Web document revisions
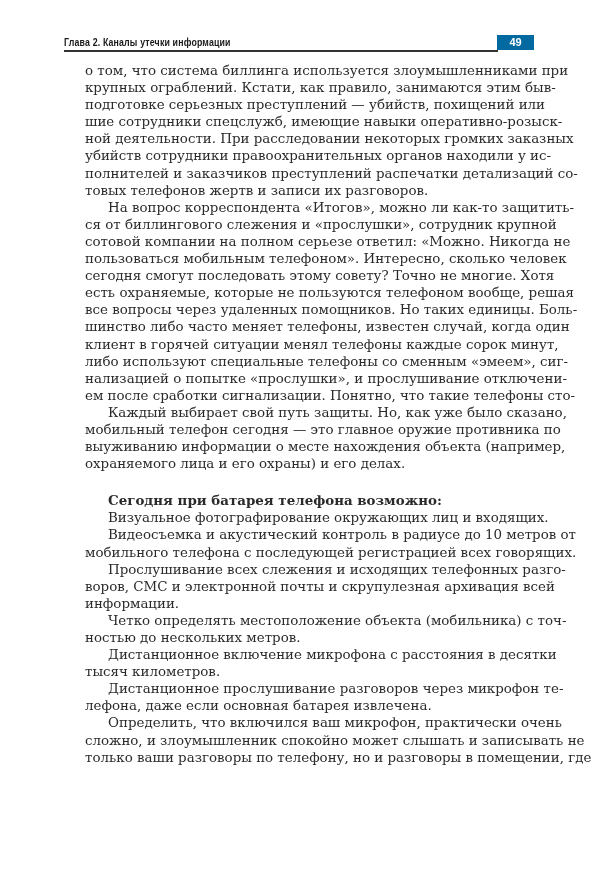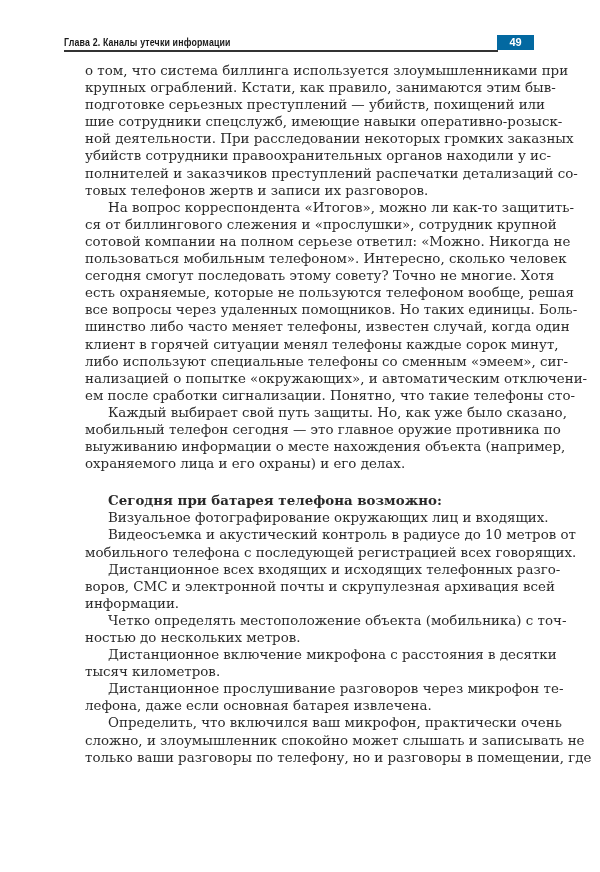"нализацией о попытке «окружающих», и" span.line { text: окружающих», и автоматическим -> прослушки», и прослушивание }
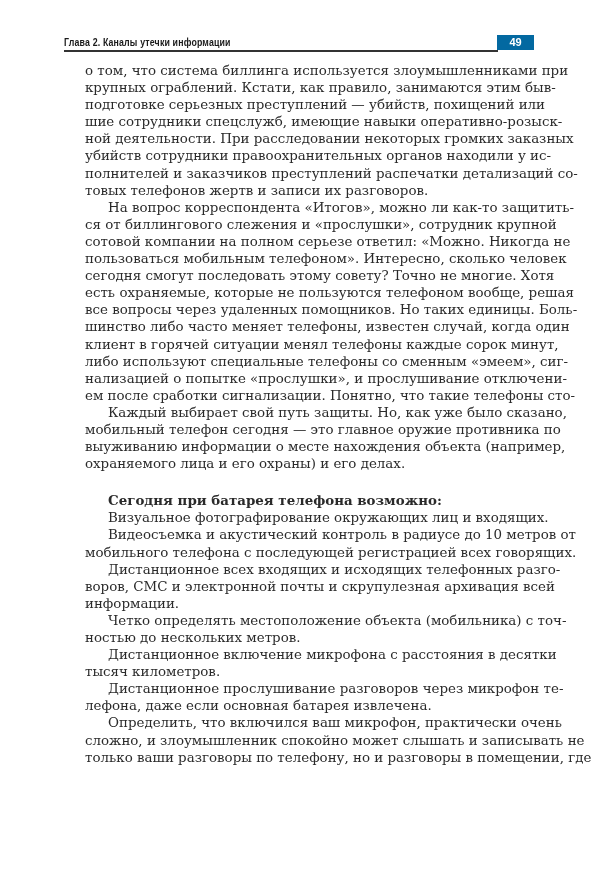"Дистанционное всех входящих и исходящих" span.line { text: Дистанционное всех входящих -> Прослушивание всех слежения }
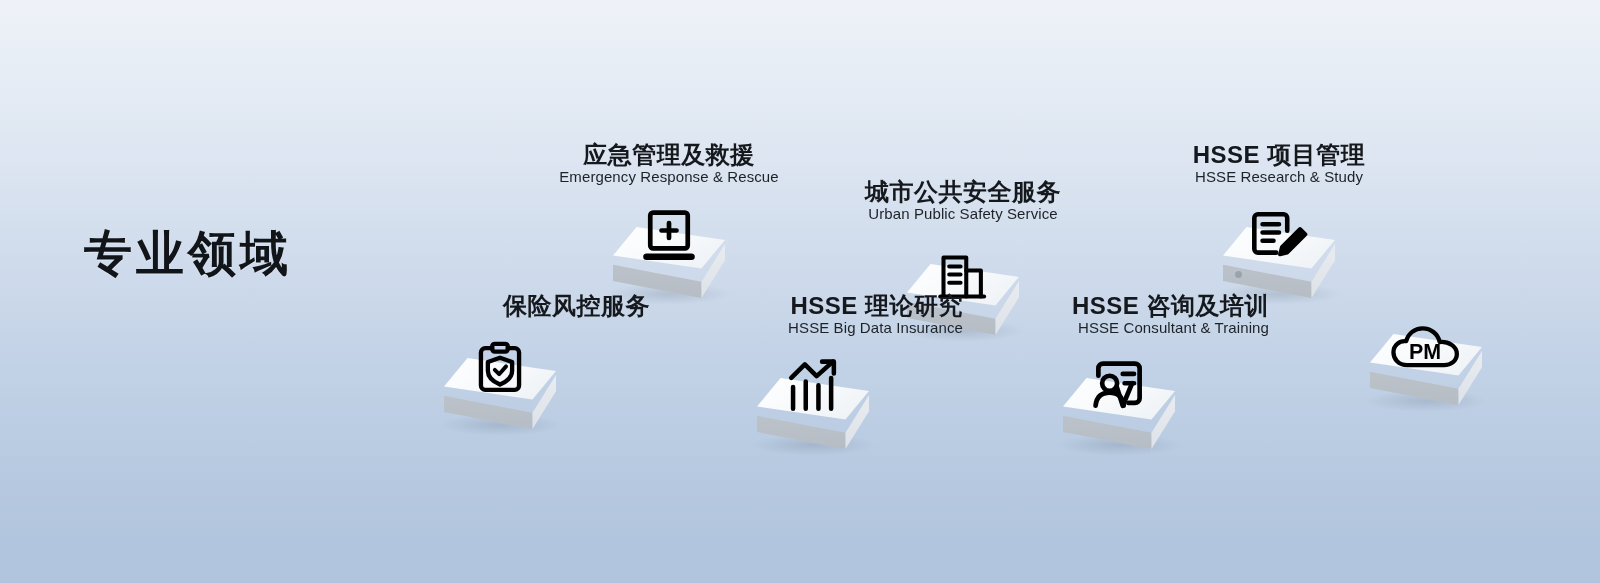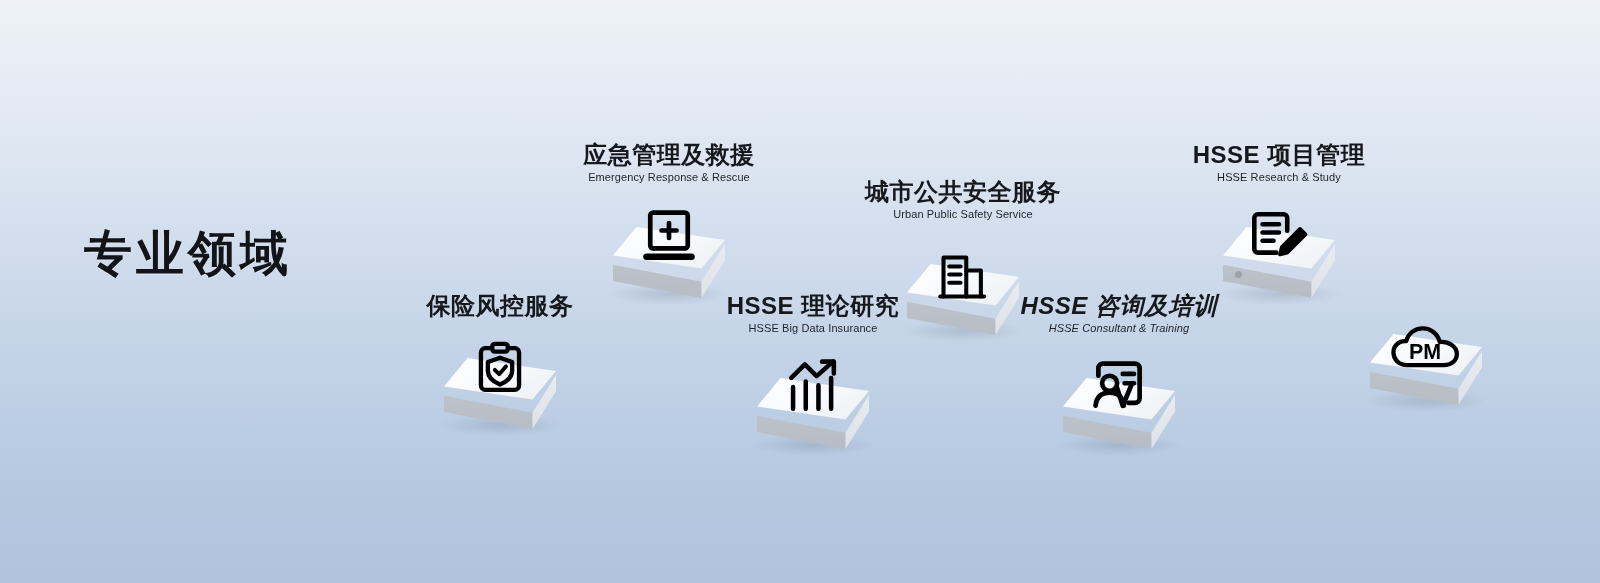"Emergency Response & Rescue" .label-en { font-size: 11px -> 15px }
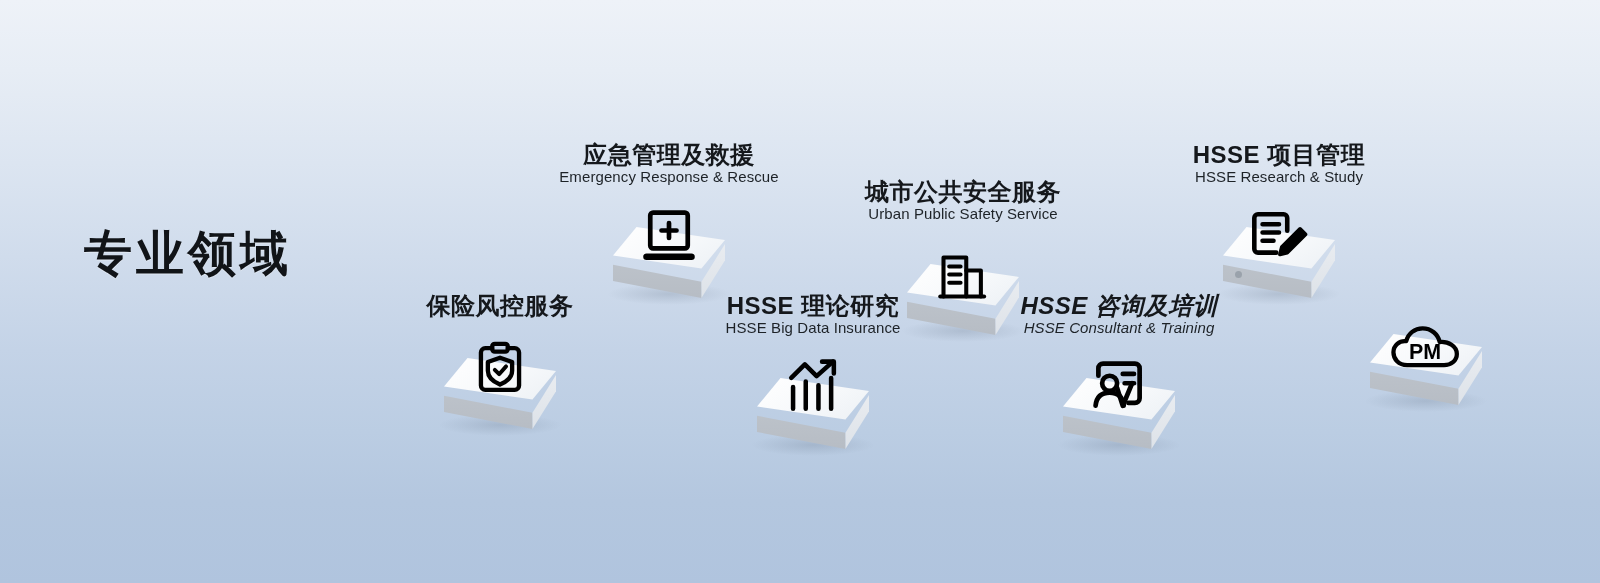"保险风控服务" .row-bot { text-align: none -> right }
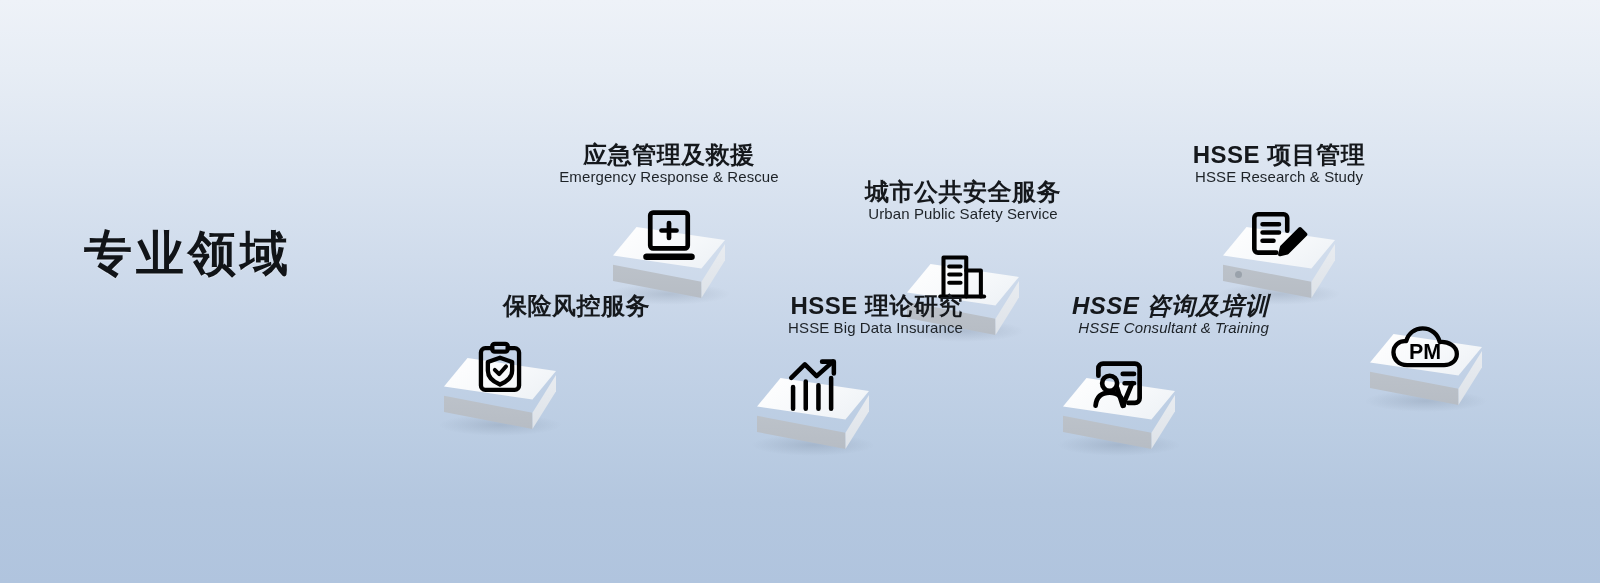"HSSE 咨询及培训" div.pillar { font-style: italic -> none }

### [What is needed]
Could you reproduce every entry exactly, leaving out the pictures?

### [Result of this task]
"нализацией о попытке «окружающих», и" span.line { text: окружающих», и автоматическим -> прослушки», и прослушивание }
"Дистанционное всех входящих и исходящих" span.line { text: Дистанционное всех входящих -> Прослушивание всех слежения }
"Emergency Response & Rescue" .label-en { font-size: 11px -> 15px }
"保险风控服务" .row-bot { text-align: none -> right }
"HSSE 咨询及培训" div.pillar { font-style: italic -> none }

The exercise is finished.